Data provided:
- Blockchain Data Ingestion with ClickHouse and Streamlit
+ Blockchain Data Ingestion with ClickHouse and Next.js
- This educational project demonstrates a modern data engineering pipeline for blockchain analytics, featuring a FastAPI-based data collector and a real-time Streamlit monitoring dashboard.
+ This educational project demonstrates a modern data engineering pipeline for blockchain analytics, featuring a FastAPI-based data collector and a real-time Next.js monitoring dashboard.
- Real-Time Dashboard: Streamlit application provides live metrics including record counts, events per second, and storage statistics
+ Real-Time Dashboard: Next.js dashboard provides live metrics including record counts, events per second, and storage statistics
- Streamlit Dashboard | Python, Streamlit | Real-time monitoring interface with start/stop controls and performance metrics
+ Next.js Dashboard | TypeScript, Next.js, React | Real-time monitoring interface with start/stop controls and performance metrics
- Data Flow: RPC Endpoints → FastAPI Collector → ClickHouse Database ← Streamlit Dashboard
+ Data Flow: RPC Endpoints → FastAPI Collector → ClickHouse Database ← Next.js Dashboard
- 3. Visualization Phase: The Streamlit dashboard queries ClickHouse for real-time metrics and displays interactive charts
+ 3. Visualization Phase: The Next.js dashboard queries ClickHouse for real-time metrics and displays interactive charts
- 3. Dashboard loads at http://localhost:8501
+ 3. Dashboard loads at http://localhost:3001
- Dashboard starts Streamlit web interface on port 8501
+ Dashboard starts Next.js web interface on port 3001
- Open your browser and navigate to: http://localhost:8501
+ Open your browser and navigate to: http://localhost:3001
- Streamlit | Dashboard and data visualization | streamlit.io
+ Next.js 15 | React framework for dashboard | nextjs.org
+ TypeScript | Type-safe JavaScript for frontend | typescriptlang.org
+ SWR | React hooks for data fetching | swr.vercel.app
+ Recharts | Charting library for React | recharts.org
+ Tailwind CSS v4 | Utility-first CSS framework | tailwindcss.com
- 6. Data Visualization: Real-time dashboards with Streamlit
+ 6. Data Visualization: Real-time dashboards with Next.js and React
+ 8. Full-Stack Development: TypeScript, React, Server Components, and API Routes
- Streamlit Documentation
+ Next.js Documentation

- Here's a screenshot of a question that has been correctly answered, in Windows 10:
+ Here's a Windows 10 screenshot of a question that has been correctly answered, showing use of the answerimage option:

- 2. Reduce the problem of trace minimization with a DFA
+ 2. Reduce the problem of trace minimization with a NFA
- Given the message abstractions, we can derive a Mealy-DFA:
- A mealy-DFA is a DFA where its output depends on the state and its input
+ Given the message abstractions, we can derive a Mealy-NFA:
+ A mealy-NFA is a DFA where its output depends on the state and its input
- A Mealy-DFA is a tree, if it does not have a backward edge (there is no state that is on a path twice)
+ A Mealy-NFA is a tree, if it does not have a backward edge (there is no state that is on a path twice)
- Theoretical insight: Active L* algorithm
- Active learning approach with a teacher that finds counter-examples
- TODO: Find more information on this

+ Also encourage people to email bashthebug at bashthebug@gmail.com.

What is required: Restate word for word the lines in the material above from the one with "- 3. Visualization" to the one with "and API Routes"; both of those lines count, and nothing else does.

Reply:
- 3. Visualization Phase: The Streamlit dashboard queries ClickHouse for real-time metrics and displays interactive charts
+ 3. Visualization Phase: The Next.js dashboard queries ClickHouse for real-time metrics and displays interactive charts
- 3. Dashboard loads at http://localhost:8501
+ 3. Dashboard loads at http://localhost:3001
- Dashboard starts Streamlit web interface on port 8501
+ Dashboard starts Next.js web interface on port 3001
- Open your browser and navigate to: http://localhost:8501
+ Open your browser and navigate to: http://localhost:3001
- Streamlit | Dashboard and data visualization | streamlit.io
+ Next.js 15 | React framework for dashboard | nextjs.org
+ TypeScript | Type-safe JavaScript for frontend | typescriptlang.org
+ SWR | React hooks for data fetching | swr.vercel.app
+ Recharts | Charting library for React | recharts.org
+ Tailwind CSS v4 | Utility-first CSS framework | tailwindcss.com
- 6. Data Visualization: Real-time dashboards with Streamlit
+ 6. Data Visualization: Real-time dashboards with Next.js and React
+ 8. Full-Stack Development: TypeScript, React, Server Components, and API Routes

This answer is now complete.